Mr. Obama is relatively new on the national stage, his résumé of Senate votes in support of Israel is short, as is his list of high-profile visits to synagogues and delis. So far, his overtures to Jews have been limited; aside from a few speeches and interviews…

Again, this is not so. Obama has recorded a number of significant votes on matters related to Israel and AIPAC has given him a pro-Israel heksher. Obama made several speeches before AIPAC conferences during the campaign so far. He conducted an important teleconference with national Jewish leaders in which he noted that being pro-Israel didn’t necessarily mean supporting Likud positions. He has visited both Israel and the West Bank. His campaign leadership is replete with Jewish fundraisers and staff. He has written movingly both in his books and in speeches of the Black-Jewish bond of brotherhood that informed the civil rights movement and inspired his call to activism. I don’t have a list of the synagogues and delis he’s visited, but I’m sure he’s hit his share.

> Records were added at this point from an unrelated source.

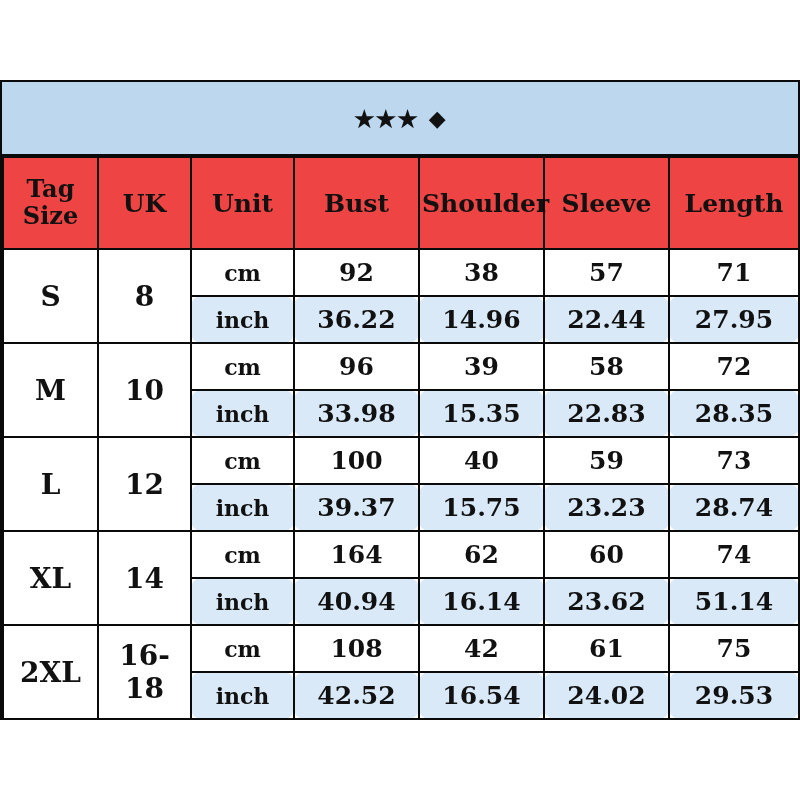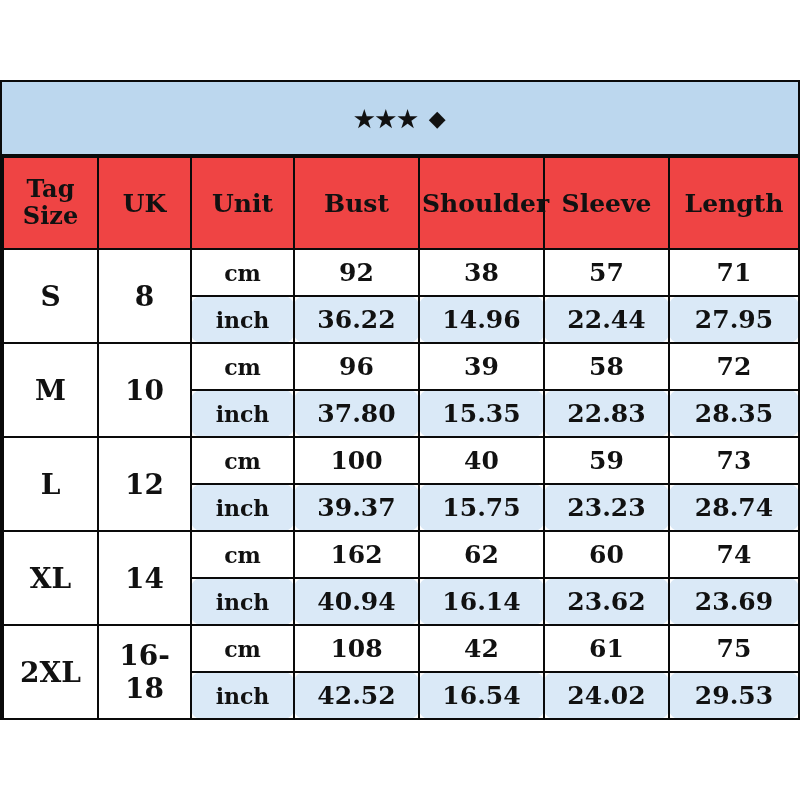--- a/index.html
+++ b/index.html
@@ -170,7 +170,7 @@
         </tr>
         <tr class="inch-row">
           <td class="unit-cell">inch</td>
-          <td>37.80</td>
+          <td>33.98</td>
           <td>15.35</td>
           <td>22.83</td>
           <td>28.35</td>

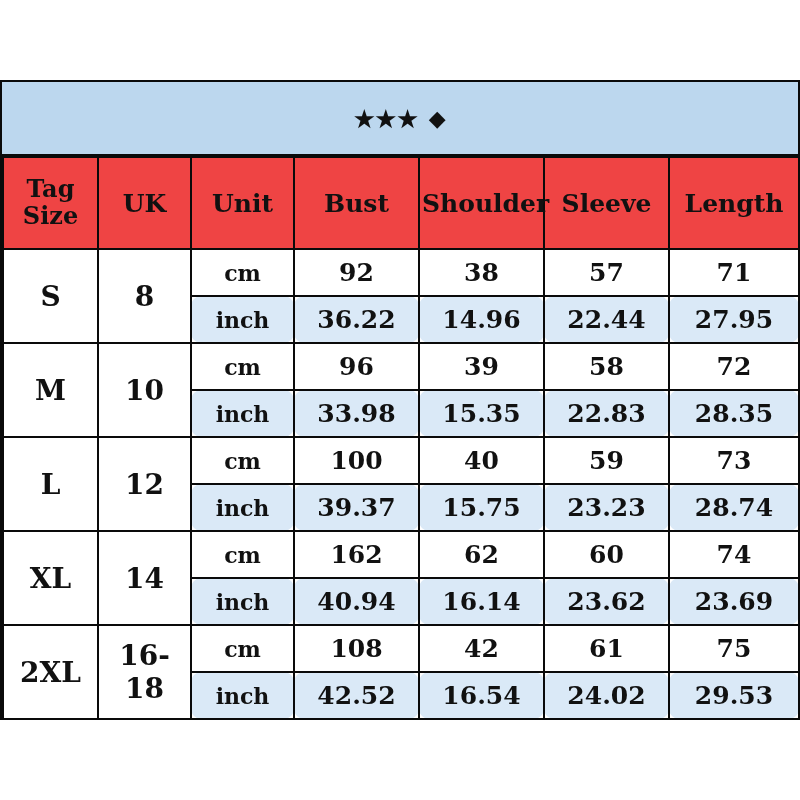--- a/index.html
+++ b/index.html
@@ -197,7 +197,7 @@
           <td class="tag-cell" rowspan="2">XL</td>
           <td class="uk-cell" rowspan="2">14</td>
           <td class="unit-cell">cm</td>
-          <td>162</td>
+          <td>164</td>
           <td>62</td>
           <td>60</td>
           <td>74</td>

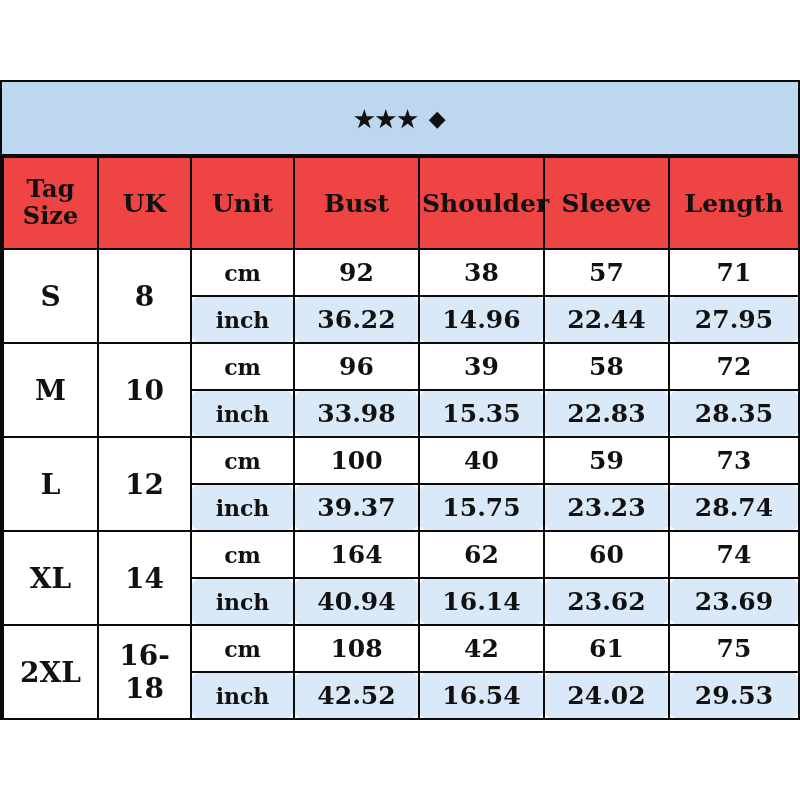--- a/index.html
+++ b/index.html
@@ -207,7 +207,7 @@
           <td>40.94</td>
           <td>16.14</td>
           <td>23.62</td>
-          <td>23.69</td>
+          <td>51.14</td>
         </tr>
 
         <tr class="cm-row">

I really got a kick out of Kantor’s interviewing Alan Dershowitz as if he’s an arbiter of what the alter-cocker set is thinking:

Alan M. Dershowitz…said he had been deluged with questions from Jews about the race, especially about what to think of Mr. Obama. “I have gotten hundreds of e-mails asking me, ‘Who should we vote for?’ ” he said. Mr. Dershowitz, who supports Mrs. Clinton, says he tells voters that Mr. Obama, Mrs. Clinton and Senator John McCain, the presumptive Republican nominee, are all pro-Israel and to reject false personal attacks on Mr. Obama.

Can you imagine the idea of anyone asking the Dersh who to vote for? And can you believe for a second that he has anything good to say behind closed doors about Obama?

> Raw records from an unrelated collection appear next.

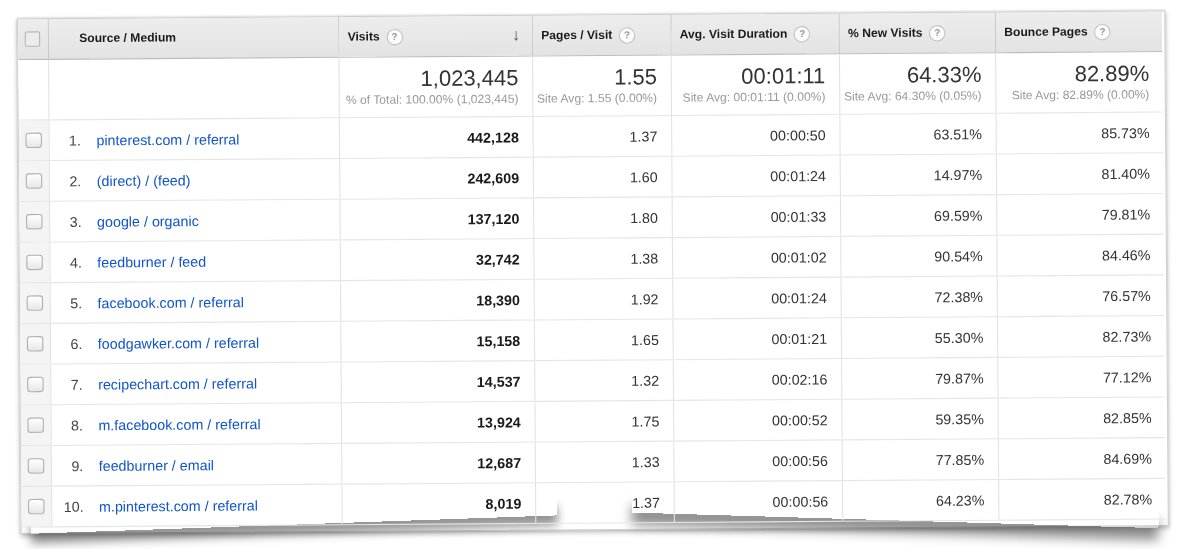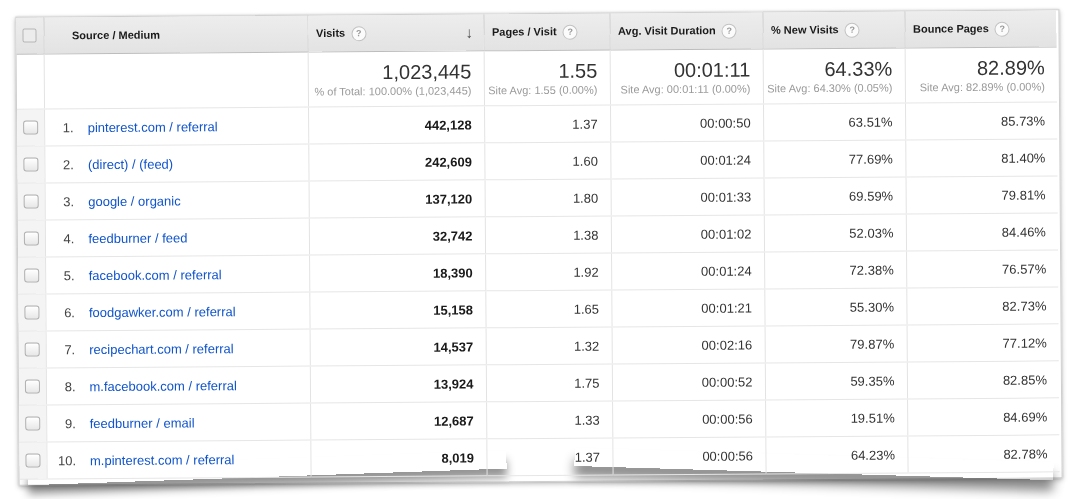--- a/index.html
+++ b/index.html
@@ -224,7 +224,7 @@
     <td class="num bold">242,609</td>
     <td class="num">1.60</td>
     <td class="num">00:01:24</td>
-    <td class="num">77.69%</td>
+    <td class="num">14.97%</td>
     <td class="num">81.40%</td>
   </tr>
 

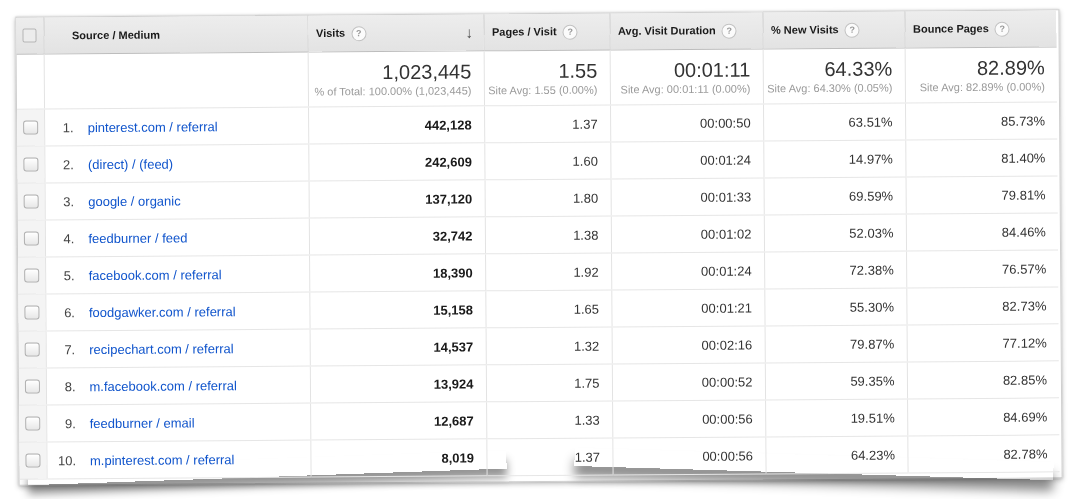--- a/index.html
+++ b/index.html
@@ -252,7 +252,7 @@
     <td class="num bold">32,742</td>
     <td class="num">1.38</td>
     <td class="num">00:01:02</td>
-    <td class="num">52.03%</td>
+    <td class="num">90.54%</td>
     <td class="num">84.46%</td>
   </tr>
 

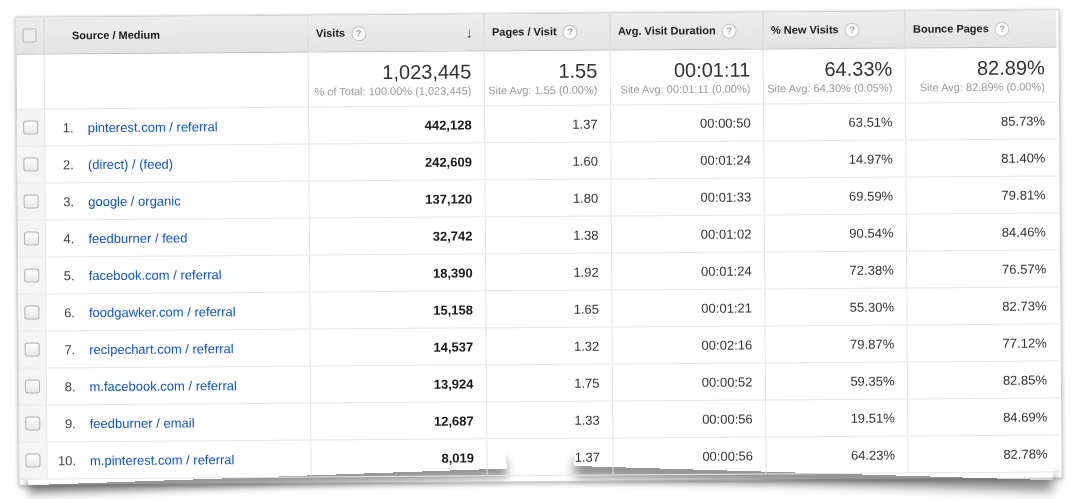--- a/index.html
+++ b/index.html
@@ -322,7 +322,7 @@
     <td class="num bold">12,687</td>
     <td class="num">1.33</td>
     <td class="num">00:00:56</td>
-    <td class="num">19.51%</td>
+    <td class="num">77.85%</td>
     <td class="num">84.69%</td>
   </tr>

Here again Kantor trips up in a major way:

American Jews are by no means uniformly opposed to negotiations with Iran, the leaders of several Jewish groups said, but there is no consensus

Her anonymous Jewish informants misled her (surprise, surprise) and she didn’t bother to do her homework to check if they were right. They’re not. There is a strong Jewish consensus in favor of negotiations with Iran and against military action. According to the most recent American Jewish Committee survey of Jewish opinion 54% reject American military action against Iran (38% approve) and 54% disapprove of Bush Administration policy regarding Iran’s nuclear program. Sounds like a consensus to me.

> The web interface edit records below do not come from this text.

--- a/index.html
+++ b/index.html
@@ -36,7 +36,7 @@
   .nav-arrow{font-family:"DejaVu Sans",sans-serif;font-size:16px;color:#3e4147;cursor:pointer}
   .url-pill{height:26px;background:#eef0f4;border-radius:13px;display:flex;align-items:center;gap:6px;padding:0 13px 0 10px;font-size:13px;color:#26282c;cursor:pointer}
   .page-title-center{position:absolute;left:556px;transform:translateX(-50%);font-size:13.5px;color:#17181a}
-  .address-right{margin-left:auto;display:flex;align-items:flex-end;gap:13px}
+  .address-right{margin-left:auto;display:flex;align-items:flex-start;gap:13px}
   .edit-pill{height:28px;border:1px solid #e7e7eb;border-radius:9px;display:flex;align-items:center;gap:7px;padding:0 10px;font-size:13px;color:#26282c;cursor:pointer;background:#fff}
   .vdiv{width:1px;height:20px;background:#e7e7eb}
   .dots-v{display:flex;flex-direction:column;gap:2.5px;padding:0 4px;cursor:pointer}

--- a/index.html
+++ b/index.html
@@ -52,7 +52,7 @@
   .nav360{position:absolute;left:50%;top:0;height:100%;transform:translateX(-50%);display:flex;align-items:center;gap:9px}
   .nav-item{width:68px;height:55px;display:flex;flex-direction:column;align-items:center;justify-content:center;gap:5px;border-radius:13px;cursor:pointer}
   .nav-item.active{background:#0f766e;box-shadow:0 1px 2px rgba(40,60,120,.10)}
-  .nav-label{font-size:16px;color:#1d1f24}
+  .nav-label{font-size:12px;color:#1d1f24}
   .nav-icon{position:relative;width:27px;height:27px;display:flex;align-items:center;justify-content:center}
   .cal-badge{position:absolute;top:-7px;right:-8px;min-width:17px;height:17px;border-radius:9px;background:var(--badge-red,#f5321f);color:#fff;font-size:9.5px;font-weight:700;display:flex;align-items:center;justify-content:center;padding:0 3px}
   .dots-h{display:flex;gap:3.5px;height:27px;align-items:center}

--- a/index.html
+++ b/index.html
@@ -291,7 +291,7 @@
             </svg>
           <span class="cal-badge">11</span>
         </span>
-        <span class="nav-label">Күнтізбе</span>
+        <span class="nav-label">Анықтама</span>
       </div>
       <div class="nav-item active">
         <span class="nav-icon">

But not all is bad in Kantor’s story. This interview is especially telling regarding the generation gap between younger and older Jews:

Toting a chaise lounge to Delray Beach on Sunday, Samantha Poznak, 21, said that, like her friends, she would vote for Mr. Obama. As for Jewish leaders, “I never really follow any of those people anyway,” she said from behind dark sunglasses.

“Aunt Claudie will kill you!” hissed her mother, Linda Poznak, 47, who said she would vote for Mr. McCain.

This precisely tracks my own views and an academic paper written by Rutgers sociologist Chaim Waxman who writes that younger Jews reject the elitism and good old boy nature of our leadership:

[There is an] increasing perception [among young Jews] that the communal leadership is elitist, parochial, self-serving, and resistant to innovation and to the active involvement of those who are not members of the “good old boys club,” the circle of wealthy, old men who are at the helms of most major Jewish organizations. At least since the 1960s, younger people in the West have been raised to “question authority” and distrust “the Establishment,” and they now they do so, sometimes adamantly.

Kantor also interviews Joe Lieberman’s stepson, a young New York rabbi. Guess who he’s voting for? I’ll give you one guess, and it ain’t John McCain.

I think Kantor’s trying to raise alarm bells that don’t need to be rung. The Obama campaign right now is pretty much where it should be in the Jewish community. It would be nice if the Jodi Kantors of American journalism could do a better job of getting their facts straight when it comes to reporting on attitudes of our community.